Require the ACTU to nominate persons for appointment to the Trust only from those persons whose names have been submitted to the ACTU by relevant industrial organisations:

Require a copy of any interim report made by the Trust, together with interim financial statements, to be tabled in the Parliament; and

Ensure that the Trusts's Annual Report and any interim report will include particulars of any statement of Government policy provided by the Minister to the Trust (by way of the principal member) during the year, the consideration given by the trust to the policy and the action, if any, taken.

While, for drafting reasons, the precise wording and positioning in the Bill of the additional provisions differ somewhat from the recommendations of the Standing Committee, the substance of the recommendations is retained.

The fifth recommendation of the Standing Committee is to the effect that the Government immediately seek the current opinion of the Attorney-General on the matter of the legal liability of Trust members and Trust staff and introduce an appropriate amendment to the Act defining that liability.

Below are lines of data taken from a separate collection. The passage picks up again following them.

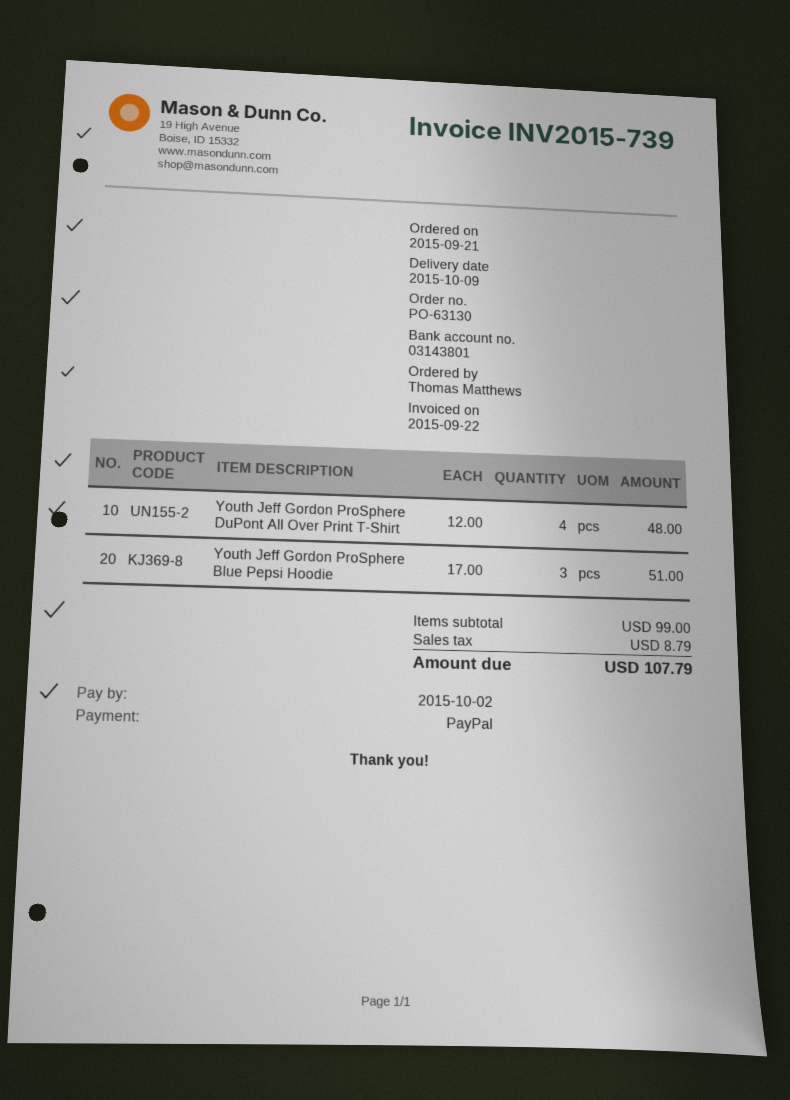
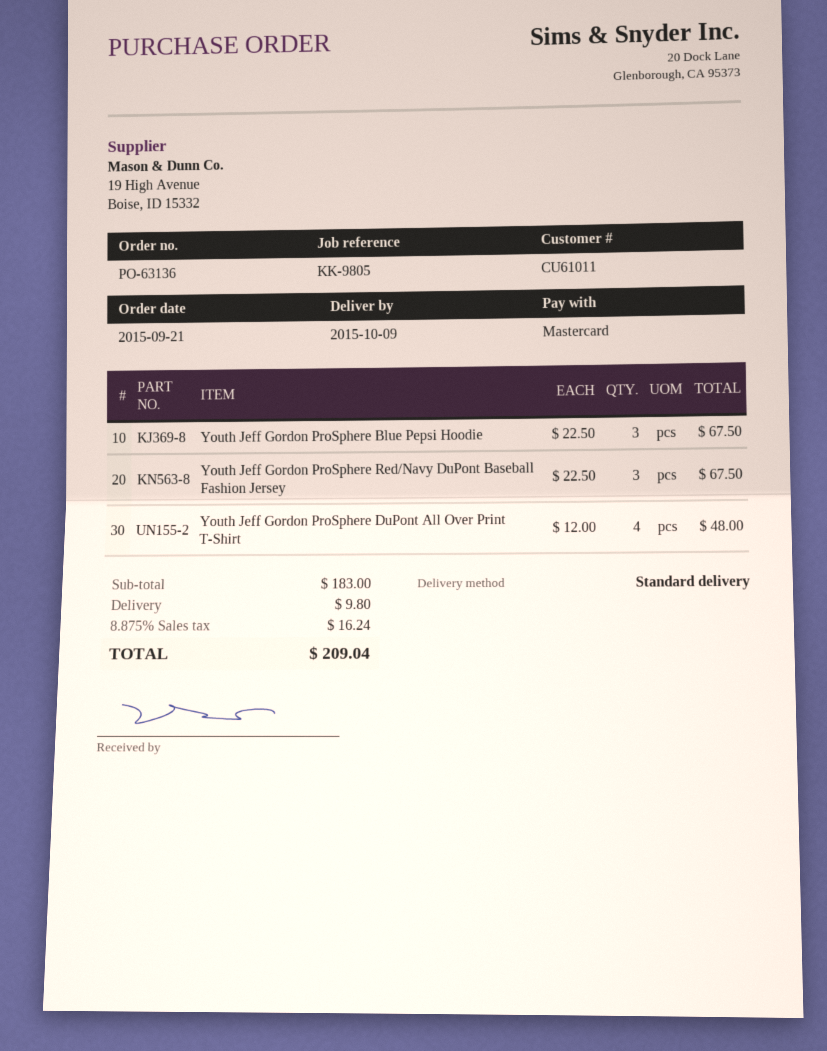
order number: PO-63130 -> PO-63136
payment method: PayPal -> Mastercard
Youth Jeff Gordon ProSphere Blue Pepsi Hoodie: 3 x 17.00 = 51.00 -> 3 x 22.50 = 67.50
Youth Jeff Gordon ProSphere Red/Navy DuPont Baseball Fashion Jersey: none -> 3 x 22.50 = 67.50
subtotal: 99.00 -> 183.00
shipping: none -> 9.80
tax: 8.79 -> 16.24
total: 107.79 -> 209.04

Contrary to the impression that might have been gained by the Standing Committee, the Government has not put aside the matter of legal liability which was first raised in the Monaghan Report and later canvassed in the joint working party report, both of which have been tabled in the Parliament.

Liability, however raises a number of issues of considerable legal complexity. Resolution of these issues is being pursued as expeditiously as possible so that consideration can be given to the matter and, if necessary, appropriate provisions included in the Superannuation Act 1976 when next it is amended

The opportunity is now being taken to also move amendments that are consequential on the proclamation on 21 July 1985 of the date of the commencment of certain sections of the Merit Protection (Australian Government Employees) Act 1984.

Before moving the proposed amendments, however, I wish to refer briefly to the June 1985 report from the Standing Committee on Finance and Government Operations on the Superannuation Fund Investment Trust which was tabled by Senator Coates on 21 August 1985. This report is the culmination of the Standing Committee's exhaustive and thorough examination of the affairs, practices and administration of the Trust.

The report deals with, among other things, various reports of the Auditor-General on the Trust's annual reports and financial statements, including the more recent annual report for 1983/84. While the Standing Committee is concerned with progress made in implementing remedial measures in respect of the Trust's accounting and financial management systems, it acknowledges that the new provisions proposed in the Bill should enable the Trust to employ adequate staff with the required skills to oversee properly the accounting and management systems.

On 31 July 1985, before the Standing Committee's report became available, I wrote to the Trust asking that it provide to me, and to the Auditor-General, comprehensive details, including the proposed timetable, of plans for the rehabilitation of the systems and procedures. I asked also that quarterly progress reports be provided by the Trust until such time as the Auditor-General is satisfied that the procedures are adequate.

The Standing Committee's report draws to attention a total of 28 findings and recommendations that either relate specifically to the Trust or have general application to statutory authorities. I propose, at a later date, to make a further response to the Senate on this report.

For the present, I would draw honourable senators' attention to Senator Coates's statement when tabling the report, that the Standing Committee believes the Bill satisfactorily provides for much needed changes to the administration of the Trust. The Standing Committee has not recommended any further changes to the Bill.

I therefore now ask that the amendments proposed by the Government be accepted by the committee.